◆ **Task directions**:
Lines containing the word "margin" are the ones to copy from the records below.

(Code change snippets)

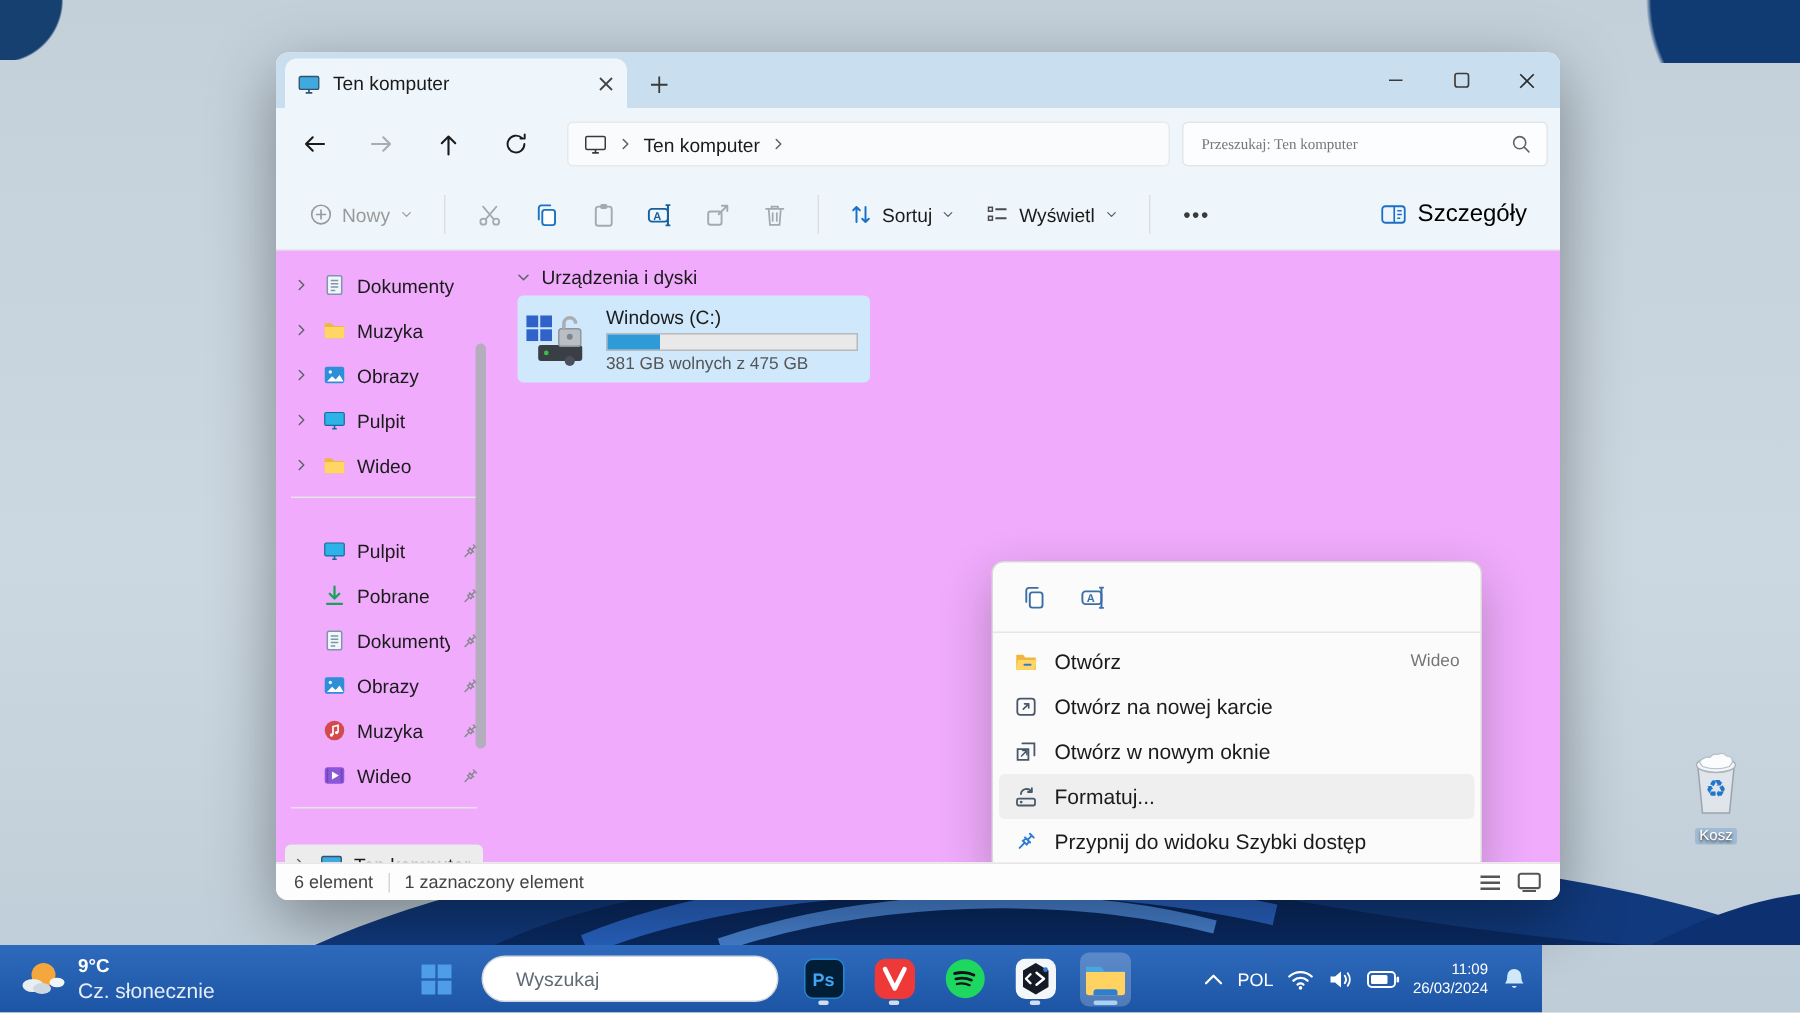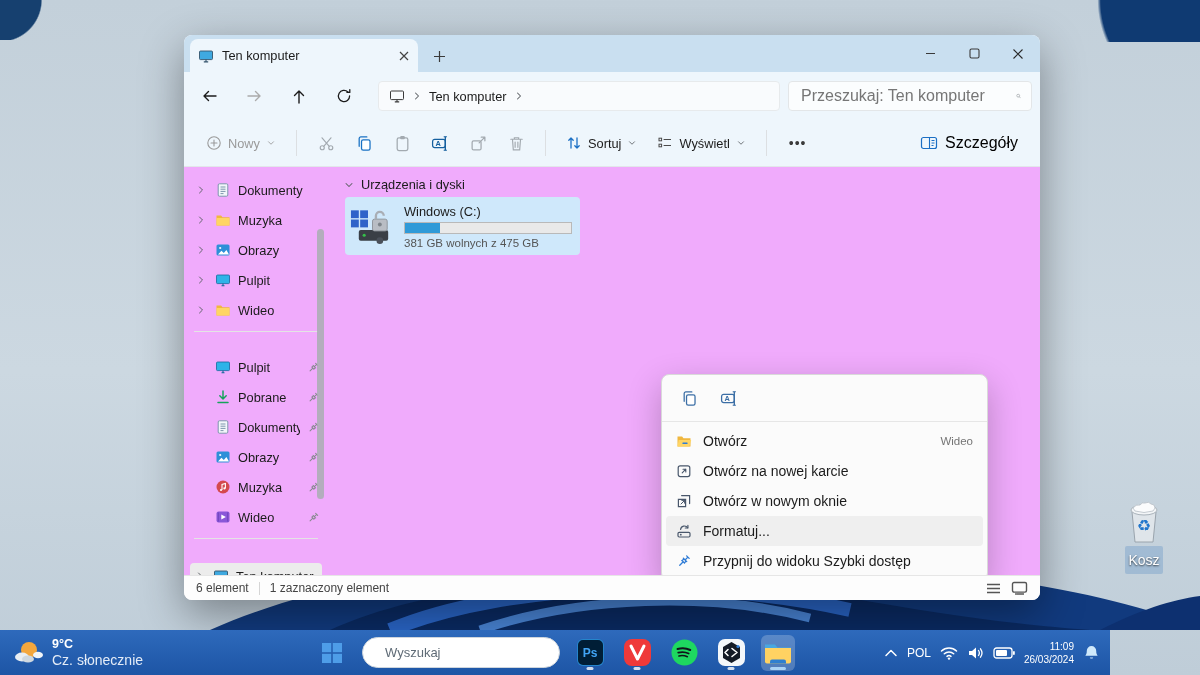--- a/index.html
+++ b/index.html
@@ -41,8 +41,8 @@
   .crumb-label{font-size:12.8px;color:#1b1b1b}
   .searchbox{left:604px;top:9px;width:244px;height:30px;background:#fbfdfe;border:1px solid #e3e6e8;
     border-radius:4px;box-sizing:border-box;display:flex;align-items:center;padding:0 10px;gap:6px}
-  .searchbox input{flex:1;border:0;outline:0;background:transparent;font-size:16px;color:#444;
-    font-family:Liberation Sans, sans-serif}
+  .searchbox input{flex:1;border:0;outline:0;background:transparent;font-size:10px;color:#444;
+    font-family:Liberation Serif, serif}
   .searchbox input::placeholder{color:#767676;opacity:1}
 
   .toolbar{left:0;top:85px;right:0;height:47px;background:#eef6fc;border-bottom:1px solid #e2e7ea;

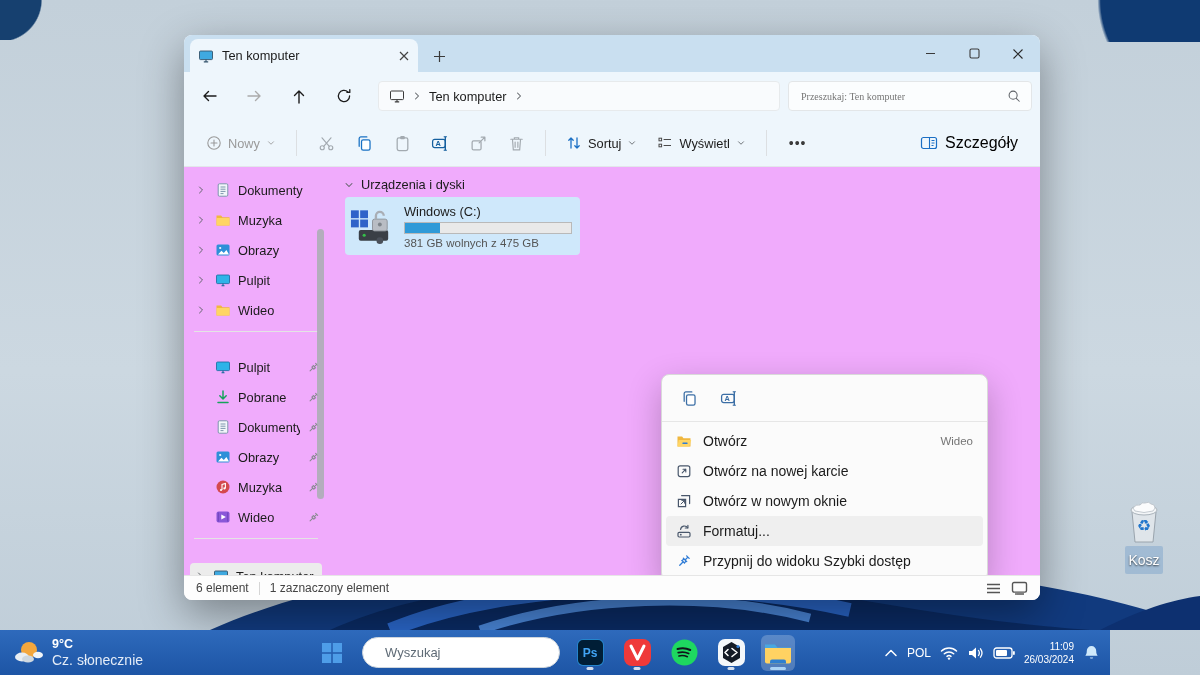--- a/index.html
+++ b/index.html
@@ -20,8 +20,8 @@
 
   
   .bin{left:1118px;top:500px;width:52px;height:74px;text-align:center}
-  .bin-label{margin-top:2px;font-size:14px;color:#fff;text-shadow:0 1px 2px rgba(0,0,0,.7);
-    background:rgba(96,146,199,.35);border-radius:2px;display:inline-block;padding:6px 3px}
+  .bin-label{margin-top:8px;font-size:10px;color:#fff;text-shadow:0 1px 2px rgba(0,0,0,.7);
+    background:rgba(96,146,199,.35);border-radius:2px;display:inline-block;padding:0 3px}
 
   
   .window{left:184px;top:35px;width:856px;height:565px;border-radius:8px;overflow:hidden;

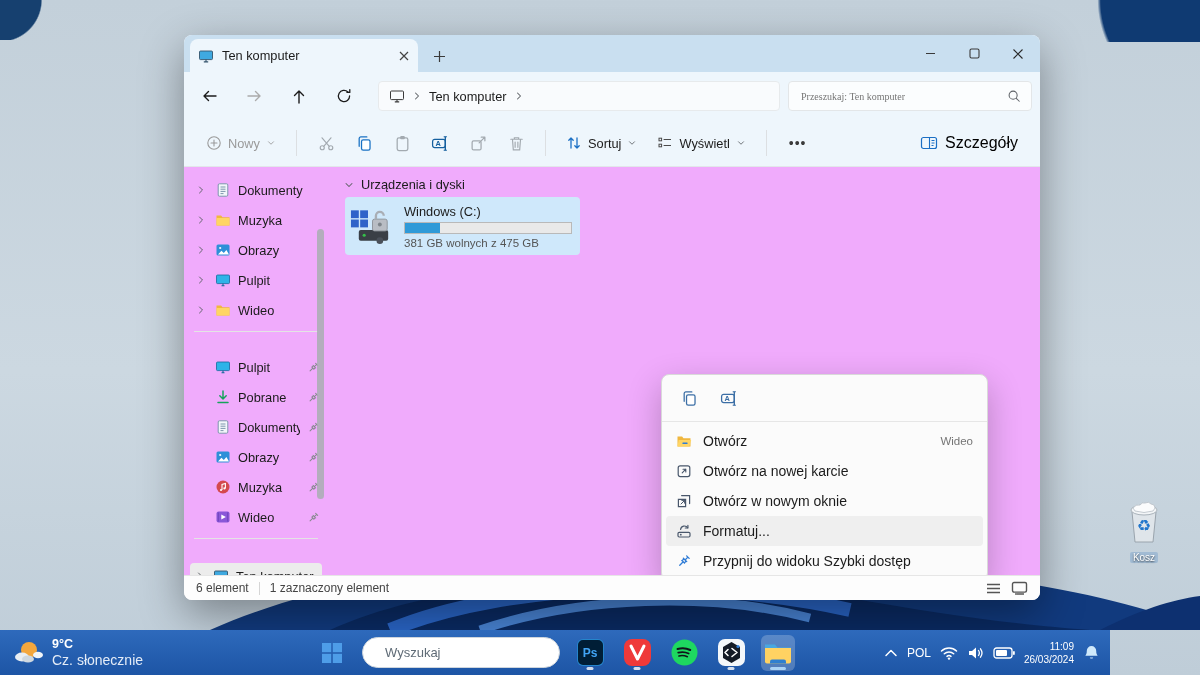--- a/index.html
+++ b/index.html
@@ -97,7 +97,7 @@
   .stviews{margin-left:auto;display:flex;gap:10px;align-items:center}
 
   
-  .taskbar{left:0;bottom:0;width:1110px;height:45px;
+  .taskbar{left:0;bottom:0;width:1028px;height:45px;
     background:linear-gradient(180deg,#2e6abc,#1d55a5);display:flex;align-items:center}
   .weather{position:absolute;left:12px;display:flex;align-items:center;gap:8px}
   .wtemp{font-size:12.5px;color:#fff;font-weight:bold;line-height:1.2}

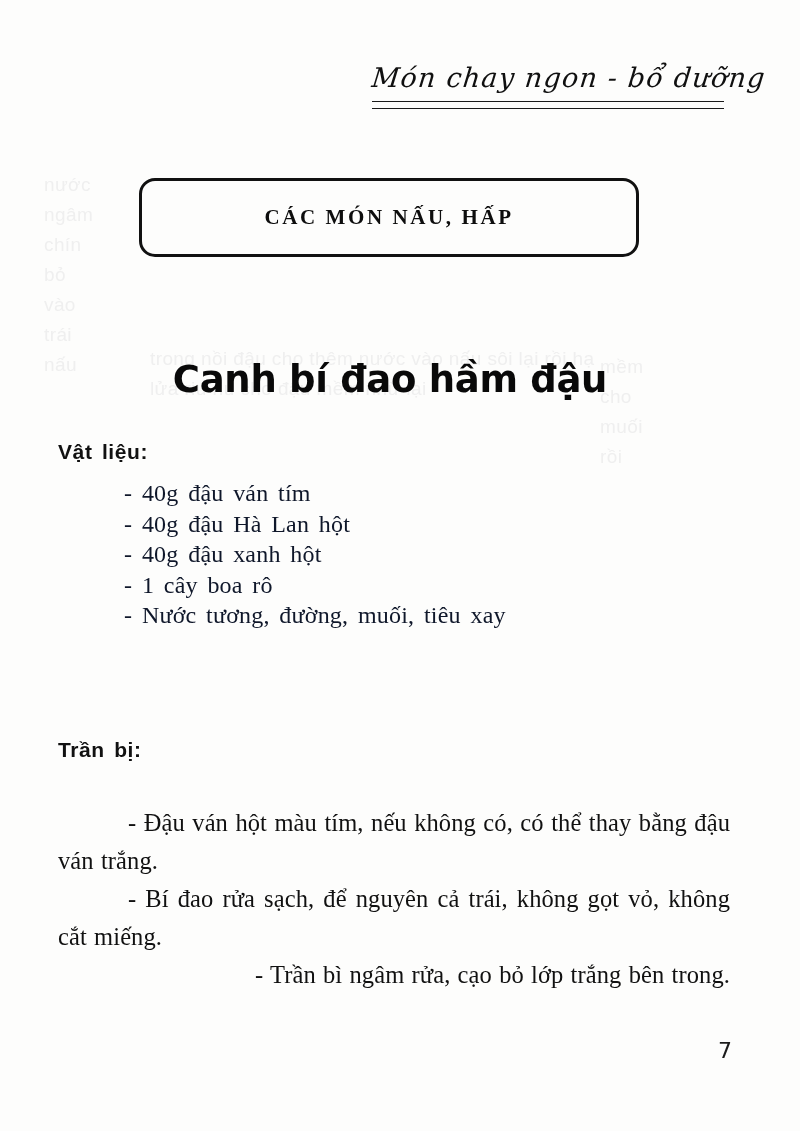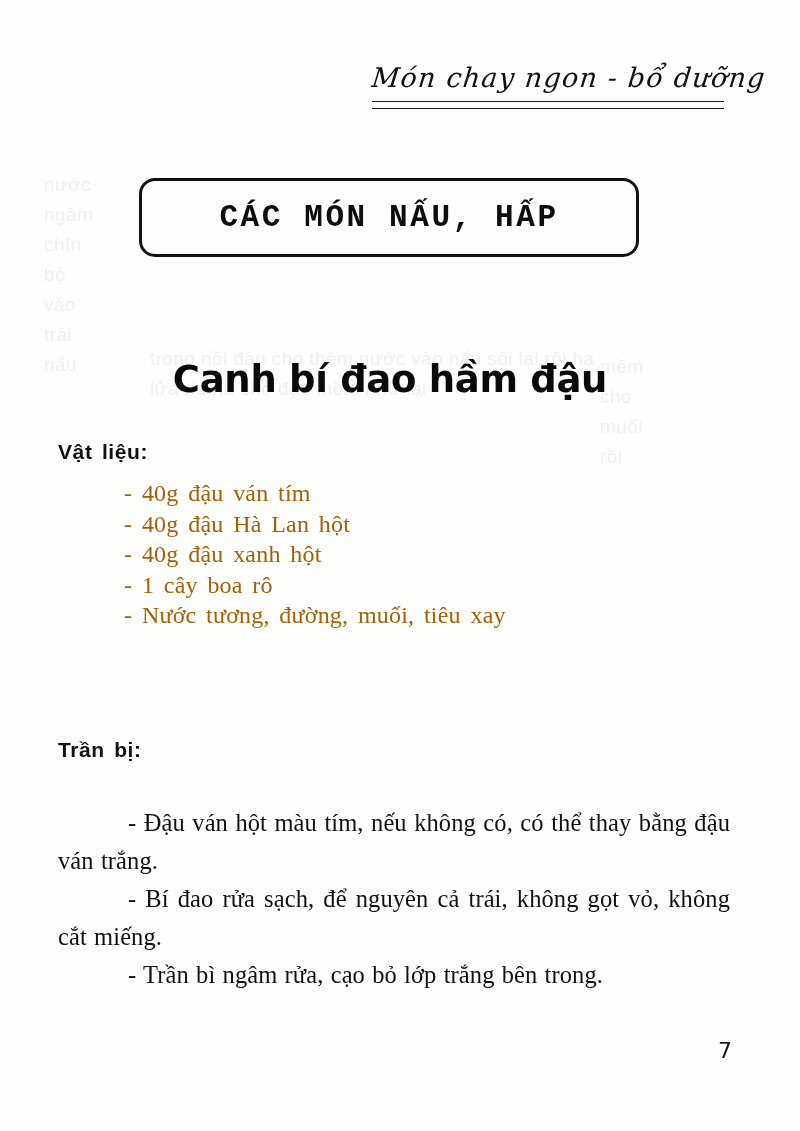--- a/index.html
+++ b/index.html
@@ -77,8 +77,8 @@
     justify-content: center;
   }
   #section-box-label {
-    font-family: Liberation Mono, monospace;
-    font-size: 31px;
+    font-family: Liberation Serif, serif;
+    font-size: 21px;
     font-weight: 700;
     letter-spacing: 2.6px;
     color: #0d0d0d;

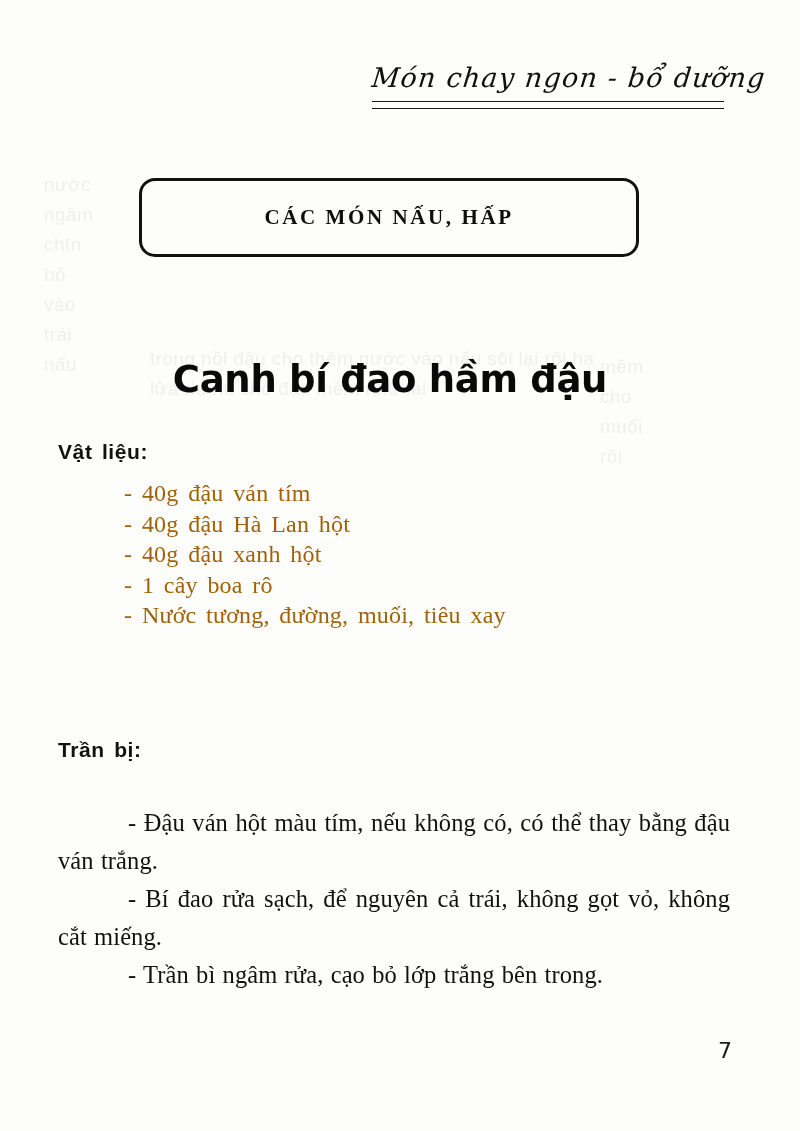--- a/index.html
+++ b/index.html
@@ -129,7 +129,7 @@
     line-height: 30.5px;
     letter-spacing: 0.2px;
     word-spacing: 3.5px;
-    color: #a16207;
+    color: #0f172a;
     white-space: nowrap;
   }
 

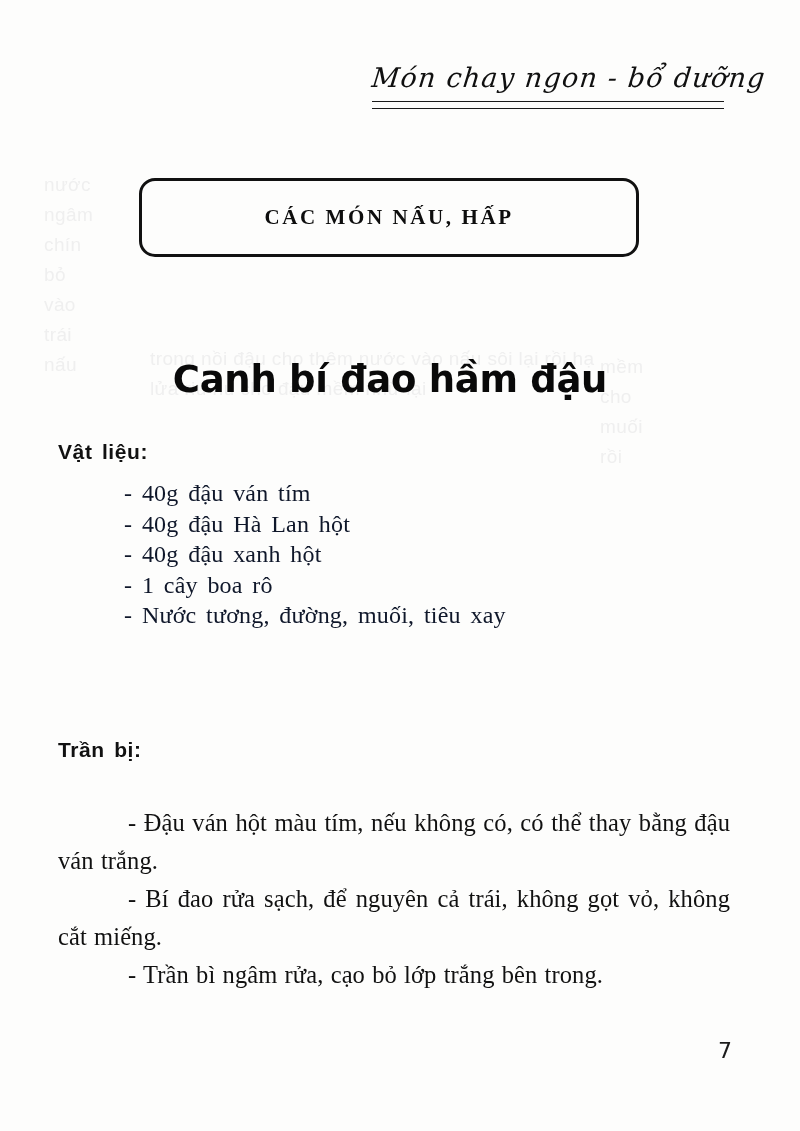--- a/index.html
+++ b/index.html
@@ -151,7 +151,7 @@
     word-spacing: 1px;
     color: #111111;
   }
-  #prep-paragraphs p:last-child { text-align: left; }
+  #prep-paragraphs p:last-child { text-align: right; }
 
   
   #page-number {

◆ **Problem solution**:
-  .bin-label{margin-top:2px;font-size:14px;color:#fff;text-shadow:0 1px 2px rgba(0,0,0,.7);
+  .bin-label{margin-top:8px;font-size:10px;color:#fff;text-shadow:0 1px 2px rgba(0,0,0,.7);
   .stviews{margin-left:auto;display:flex;gap:10px;align-items:center}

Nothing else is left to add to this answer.